Everything but the Training: 3 Ways to Enhance TensorFlow with MATLAB

Abstract: As Deep Learning becomes more prevalent across industries, there is a growing need to make it broadly available, accessible, and applicable – not just for data scientists but to engineers and scientists with varying specializations. While open-source frameworks like TensorFlow are widely used to train deep learning networks, other key aspects for building consumer and industrial applications remain challenging, including:
• Curate labelled datasets for supervised learning, including data augmentation and generation
• Apply traditional signal and image processing techniques to assist deep learning, and
• Integrate models with embedded or enterprise systems.

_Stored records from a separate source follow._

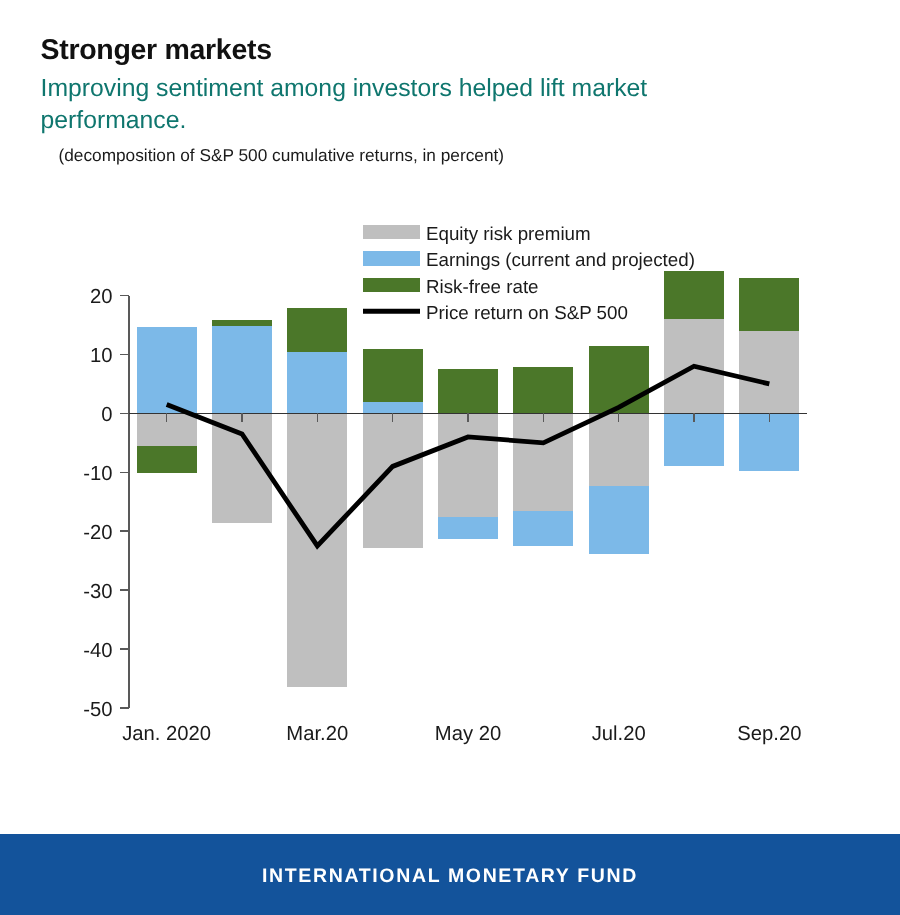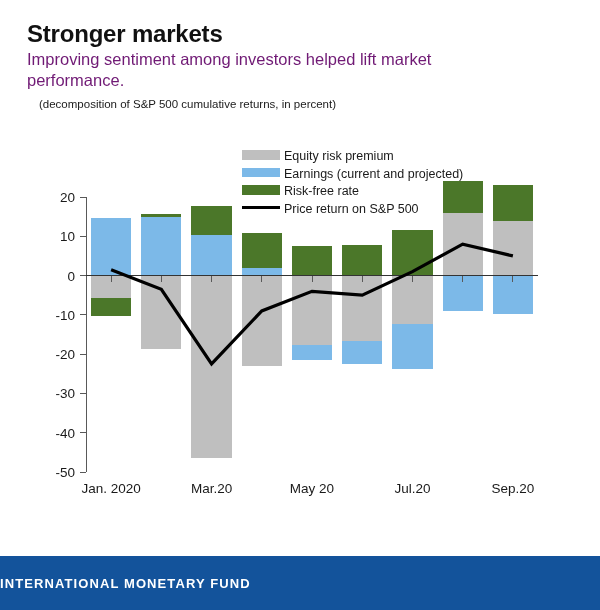--- a/index.html
+++ b/index.html
@@ -8,45 +8,45 @@
     background:#ffffff;
     font-family:"Liberation Sans", sans-serif;
     overflow:hidden;
     position:relative;
   }
   #page{position:relative;width:600px;height:610px;background:#fff;}
 
   
   .header{position:absolute;left:27px;top:22px;width:540px;}
   .title{
-    font-size:24px;font-weight:bold;color:#111;
+    font-size:19px;font-weight:bold;color:#111;
     letter-spacing:-0.2px;line-height:24px;margin:0;
   }
   .subtitle{
-    font-size:16.5px;color:#701a75;line-height:21px;
+    font-size:16.5px;color:#0f766e;line-height:21px;
     margin:3px 0 0 0;max-width:470px;font-weight:400;
   }
   .units{
     font-size:11.5px;color:#1a1a1a;margin:6px 0 0 12px;line-height:14px;
   }
 
   
   .chart-wrap{position:absolute;left:0;top:130px;width:600px;height:390px;}
   svg.plot{display:block;}
   .tick-label{font-family:"Liberation Sans",sans-serif;font-size:13.5px;fill:#1a1a1a;}
   .xtick-label{font-family:"Liberation Sans",sans-serif;font-size:13.5px;fill:#1a1a1a;}
   .legend-label{font-family:"Liberation Sans",sans-serif;font-size:12.5px;fill:#1a1a1a;}
 
   
   .footer{
     position:absolute;left:0;top:556px;width:600px;height:54px;
     background:#13539b;
   }
   .footer-inner{
-    width:100%;height:100%;display:flex;align-items:center;
+    width:100%;height:100%;display:flex;align-items:center;justify-content:center;
   }
   .footer-text{
     color:#ffffff;font-size:13px;font-weight:bold;letter-spacing:1.1px;
     font-family:"Liberation Sans",sans-serif;
   }
 </style>
 </head>
 <body>
 
 <div id="page">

MATLAB is well-known for its strength in traditional engineering and scientific applications like image and signal processing, controls, and wireless system design. This talk demonstrates how MATLAB works with various deep learning frameworks to make it easier to develop, deploy, and maintain AI-powered applications for many industrial applications. Learn how MATLAB can help you:
• Automate ground truth labeling for image, video, Lidar and sensor data
• Apply physical models and simulations to augment training data, develop control algorithms and test the integrated system, potentially with hardware in the loop
• Generate high-performance C++ and CUDA engines for embedded system and cloud deployment

MATLAB helps you accomplish this by interoperating with TensorFlow and other deep learning frameworks at different points of your workflow:
• Data interoperability (like Apache Arrow) lets you preprocess signals or automatically label data in one framework while training models in another
• Model exchange formats (like ONNX) or importers let you evaluate and optimize a model trained in a different framework
• Compilation and automated code generation makes it easy to integrate models in cloud environments and with embedded or enterprise systems

Bio: Shounak Mitra is the Product Manager for Deep Learning at The MathWorks Inc. He has over 7 years’ experience in leading teams and developing products rooted in Artificial Intelligence, Computer Vision, Natural Language Processing, and Statistical Modeling across industry and academia. He holds two Master’s degree from University of New Hampshire – one in Mathematics and Statistics and the other in Structural Engineering with a research focus on applying machine learning principles for vision and vibration analysis. Currently, he focuses on core command line algorithms for deep learning, interfacing MATLAB with 3P frameworks like TensorFlow and PyTorch, building apps and tools for networks designs etc.